**Input records**
=-=-=-=-=
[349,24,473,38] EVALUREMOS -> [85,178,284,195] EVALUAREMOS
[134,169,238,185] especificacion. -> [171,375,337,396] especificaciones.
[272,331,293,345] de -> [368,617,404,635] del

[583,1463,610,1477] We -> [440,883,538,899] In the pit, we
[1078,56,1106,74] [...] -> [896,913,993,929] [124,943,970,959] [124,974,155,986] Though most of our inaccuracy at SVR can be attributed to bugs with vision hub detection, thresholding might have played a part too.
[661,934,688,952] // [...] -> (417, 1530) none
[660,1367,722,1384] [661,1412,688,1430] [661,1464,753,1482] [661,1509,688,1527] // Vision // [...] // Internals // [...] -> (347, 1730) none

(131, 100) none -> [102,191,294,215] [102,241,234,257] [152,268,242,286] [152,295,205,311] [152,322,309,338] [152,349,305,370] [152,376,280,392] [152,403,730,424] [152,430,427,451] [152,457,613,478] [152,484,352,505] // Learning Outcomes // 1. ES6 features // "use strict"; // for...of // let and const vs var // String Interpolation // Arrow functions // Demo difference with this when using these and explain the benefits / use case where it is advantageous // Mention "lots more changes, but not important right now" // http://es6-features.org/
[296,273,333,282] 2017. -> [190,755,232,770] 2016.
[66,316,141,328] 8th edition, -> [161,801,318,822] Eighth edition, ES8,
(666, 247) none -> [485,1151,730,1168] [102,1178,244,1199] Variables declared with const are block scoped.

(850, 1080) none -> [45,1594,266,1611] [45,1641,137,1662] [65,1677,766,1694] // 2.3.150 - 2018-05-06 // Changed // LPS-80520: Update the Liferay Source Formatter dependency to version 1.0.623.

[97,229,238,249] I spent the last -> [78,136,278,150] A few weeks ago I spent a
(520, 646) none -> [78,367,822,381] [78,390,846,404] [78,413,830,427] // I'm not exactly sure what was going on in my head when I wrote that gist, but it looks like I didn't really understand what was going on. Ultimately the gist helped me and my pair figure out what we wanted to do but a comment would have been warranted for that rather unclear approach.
=-=-=-=-=
**Instructions for the task**
Take the lines above and retype all of them exactly.

**Written reply**
[349,24,473,38] EVALUREMOS -> [85,178,284,195] EVALUAREMOS
[134,169,238,185] especificacion. -> [171,375,337,396] especificaciones.
[272,331,293,345] de -> [368,617,404,635] del

[583,1463,610,1477] We -> [440,883,538,899] In the pit, we
[1078,56,1106,74] [...] -> [896,913,993,929] [124,943,970,959] [124,974,155,986] Though most of our inaccuracy at SVR can be attributed to bugs with vision hub detection, thresholding might have played a part too.
[661,934,688,952] // [...] -> (417, 1530) none
[660,1367,722,1384] [661,1412,688,1430] [661,1464,753,1482] [661,1509,688,1527] // Vision // [...] // Internals // [...] -> (347, 1730) none

(131, 100) none -> [102,191,294,215] [102,241,234,257] [152,268,242,286] [152,295,205,311] [152,322,309,338] [152,349,305,370] [152,376,280,392] [152,403,730,424] [152,430,427,451] [152,457,613,478] [152,484,352,505] // Learning Outcomes // 1. ES6 features // "use strict"; // for...of // let and const vs var // String Interpolation // Arrow functions // Demo difference with this when using these and explain the benefits / use case where it is advantageous // Mention "lots more changes, but not important right now" // http://es6-features.org/
[296,273,333,282] 2017. -> [190,755,232,770] 2016.
[66,316,141,328] 8th edition, -> [161,801,318,822] Eighth edition, ES8,
(666, 247) none -> [485,1151,730,1168] [102,1178,244,1199] Variables declared with const are block scoped.

(850, 1080) none -> [45,1594,266,1611] [45,1641,137,1662] [65,1677,766,1694] // 2.3.150 - 2018-05-06 // Changed // LPS-80520: Update the Liferay Source Formatter dependency to version 1.0.623.

[97,229,238,249] I spent the last -> [78,136,278,150] A few weeks ago I spent a
(520, 646) none -> [78,367,822,381] [78,390,846,404] [78,413,830,427] // I'm not exactly sure what was going on in my head when I wrote that gist, but it looks like I didn't really understand what was going on. Ultimately the gist helped me and my pair figure out what we wanted to do but a comment would have been warranted for that rather unclear approach.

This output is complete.